Show every line from the entries that follow which holds the word "margin".

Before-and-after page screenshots
--

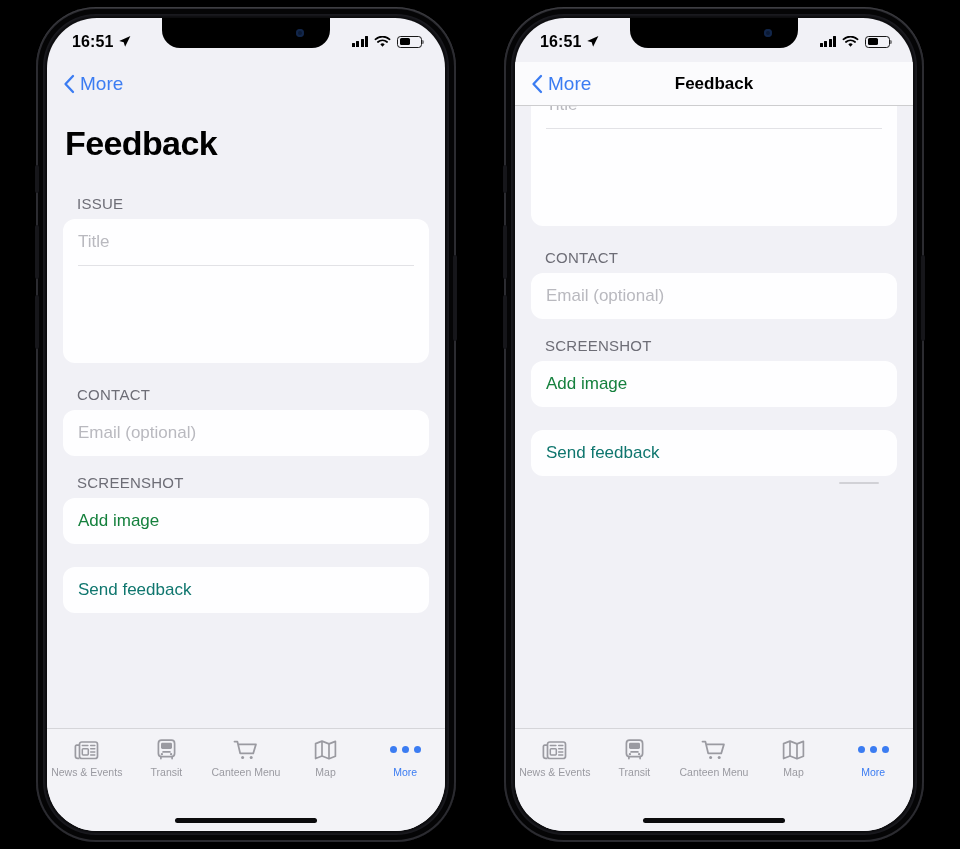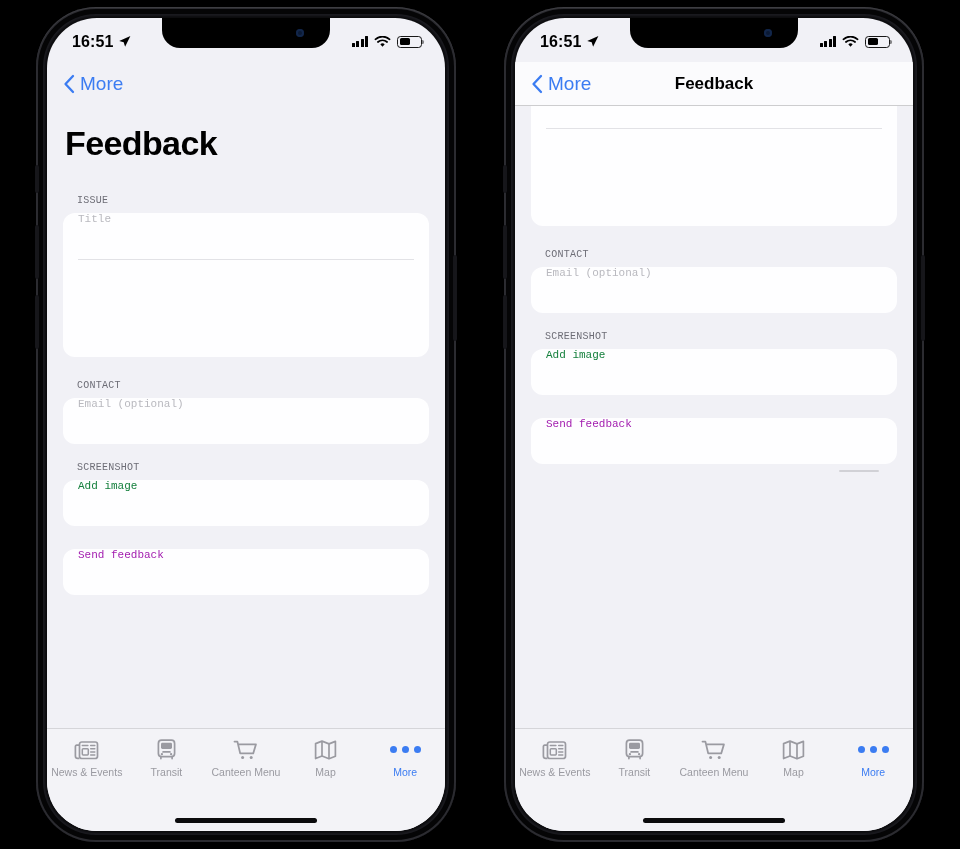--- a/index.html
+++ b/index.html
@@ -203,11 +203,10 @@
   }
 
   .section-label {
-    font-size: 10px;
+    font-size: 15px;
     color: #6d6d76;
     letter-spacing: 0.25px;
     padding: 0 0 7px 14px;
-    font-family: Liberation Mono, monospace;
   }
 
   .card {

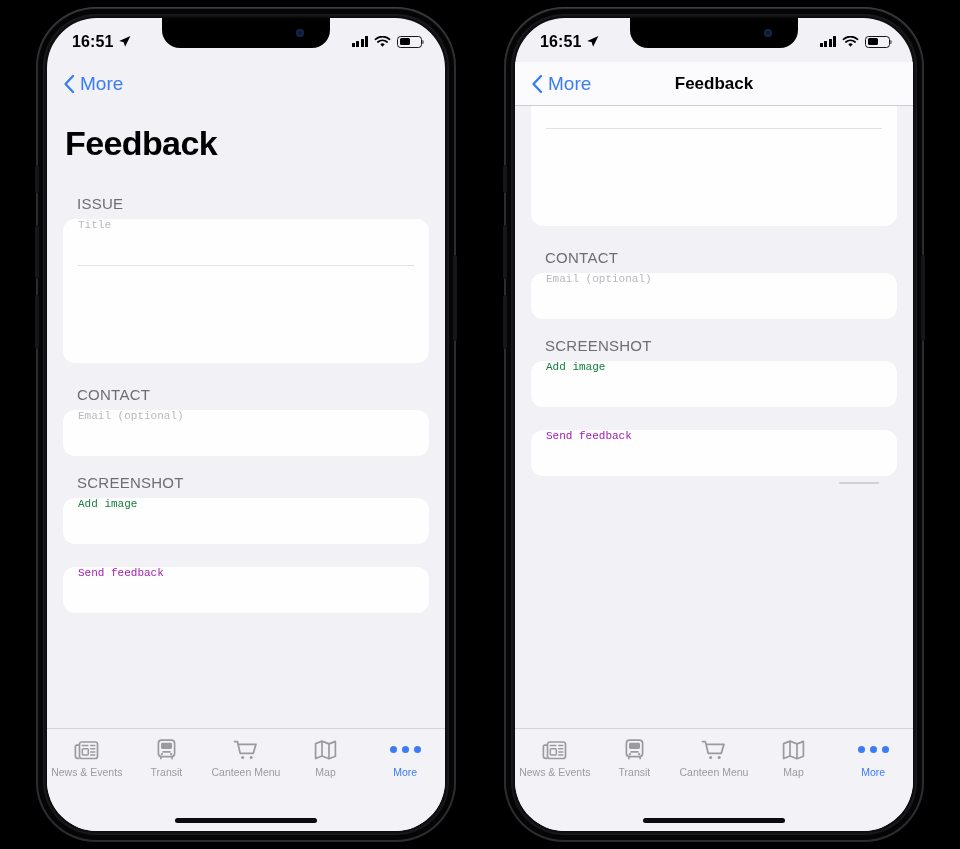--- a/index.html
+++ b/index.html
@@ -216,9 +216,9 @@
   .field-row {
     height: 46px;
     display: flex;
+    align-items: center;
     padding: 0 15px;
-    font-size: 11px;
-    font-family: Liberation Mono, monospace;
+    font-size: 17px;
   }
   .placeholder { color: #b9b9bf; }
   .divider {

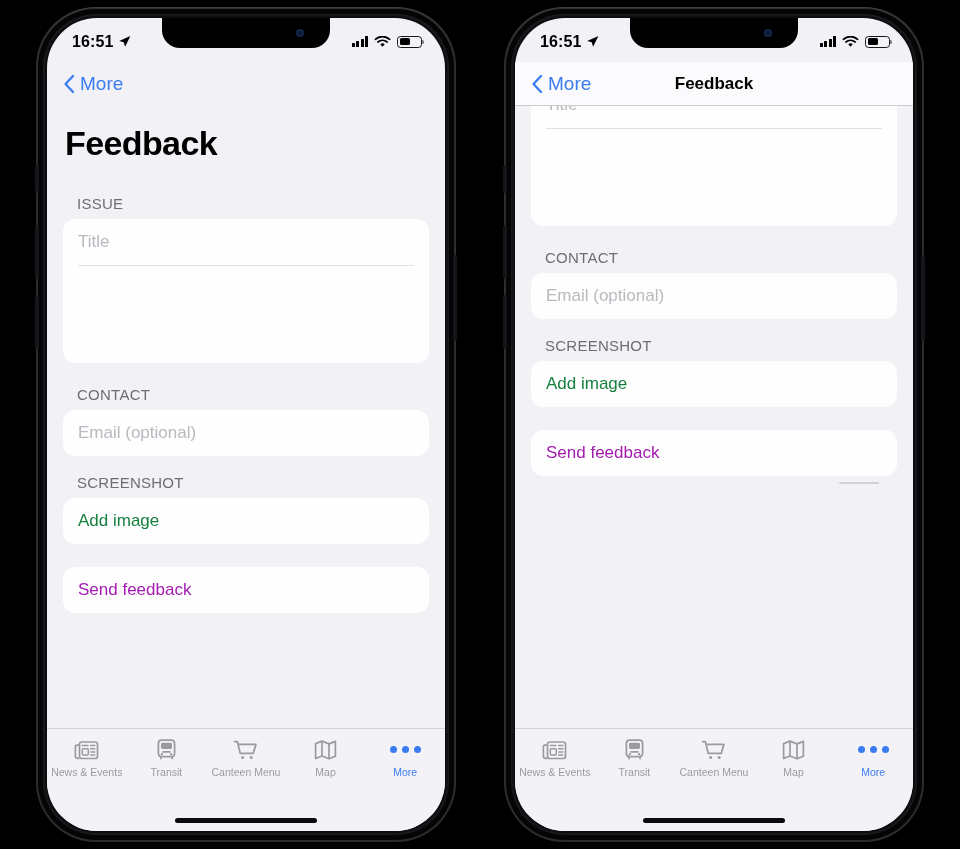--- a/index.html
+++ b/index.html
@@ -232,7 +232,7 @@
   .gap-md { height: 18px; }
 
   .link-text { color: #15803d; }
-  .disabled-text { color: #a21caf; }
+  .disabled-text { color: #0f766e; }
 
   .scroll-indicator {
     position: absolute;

--

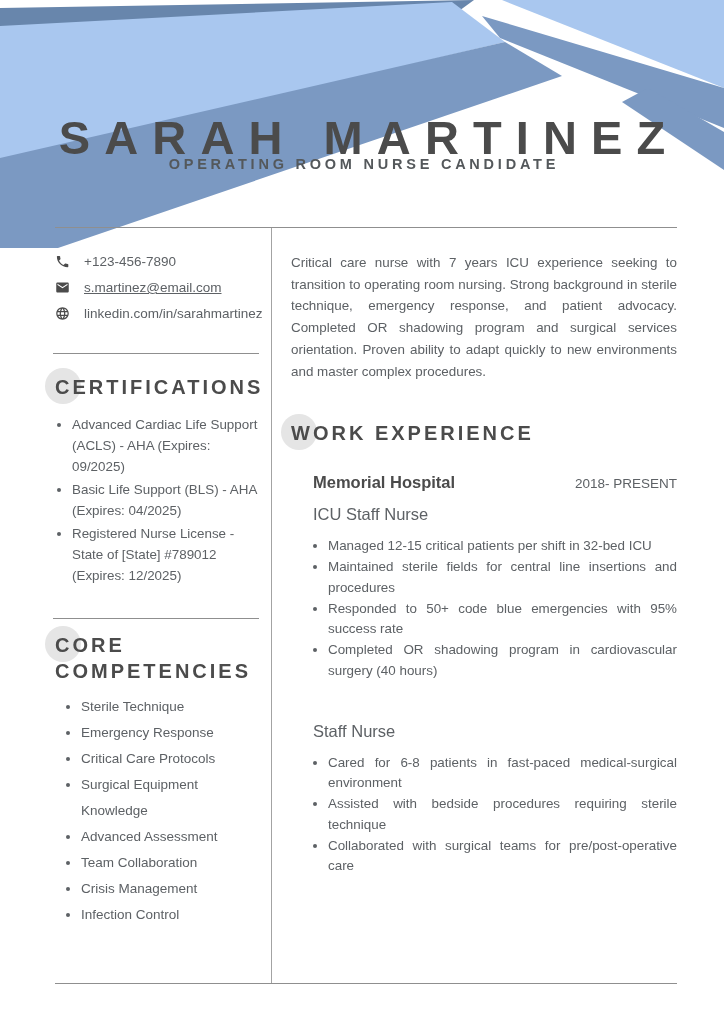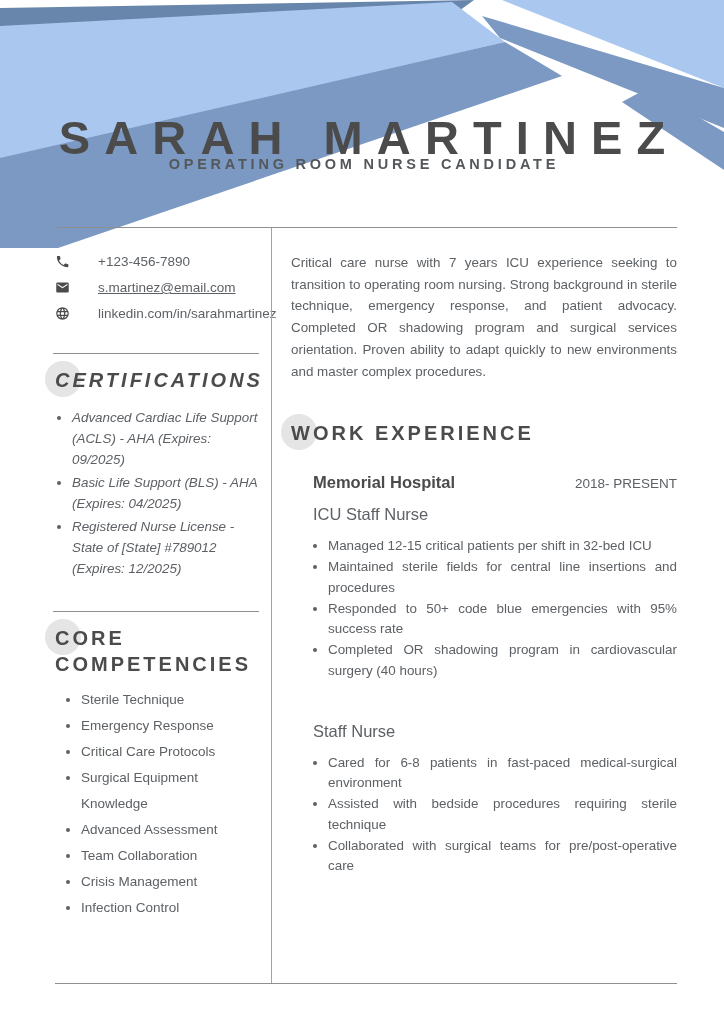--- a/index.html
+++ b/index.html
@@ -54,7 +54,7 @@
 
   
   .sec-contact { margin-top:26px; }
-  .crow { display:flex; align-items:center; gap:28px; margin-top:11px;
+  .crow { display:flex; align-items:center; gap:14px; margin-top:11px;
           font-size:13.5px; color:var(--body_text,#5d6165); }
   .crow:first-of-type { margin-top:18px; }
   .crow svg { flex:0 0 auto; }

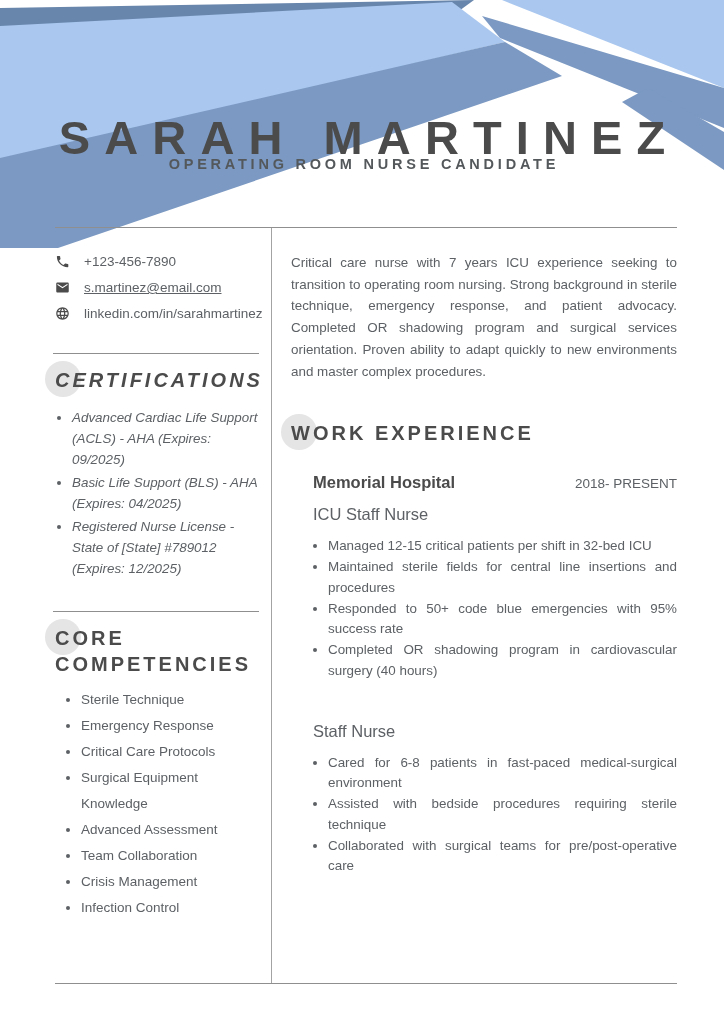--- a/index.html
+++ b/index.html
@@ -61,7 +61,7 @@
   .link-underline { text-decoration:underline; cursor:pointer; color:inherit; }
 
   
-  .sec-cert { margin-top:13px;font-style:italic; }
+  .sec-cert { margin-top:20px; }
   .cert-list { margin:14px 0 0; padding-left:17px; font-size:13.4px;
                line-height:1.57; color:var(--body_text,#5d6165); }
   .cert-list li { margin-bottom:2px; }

--

Solution →
   .sec-contact { margin-top:26px; }
-  .crow { display:flex; align-items:center; gap:28px; margin-top:11px;
+  .crow { display:flex; align-items:center; gap:14px; margin-top:11px;
   .crow:first-of-type { margin-top:18px; }
-  .sec-cert { margin-top:13px;font-style:italic; }
+  .sec-cert { margin-top:20px; }
   .cert-list { margin:14px 0 0; padding-left:17px; font-size:13.4px;
   .cert-list li { margin-bottom:2px; }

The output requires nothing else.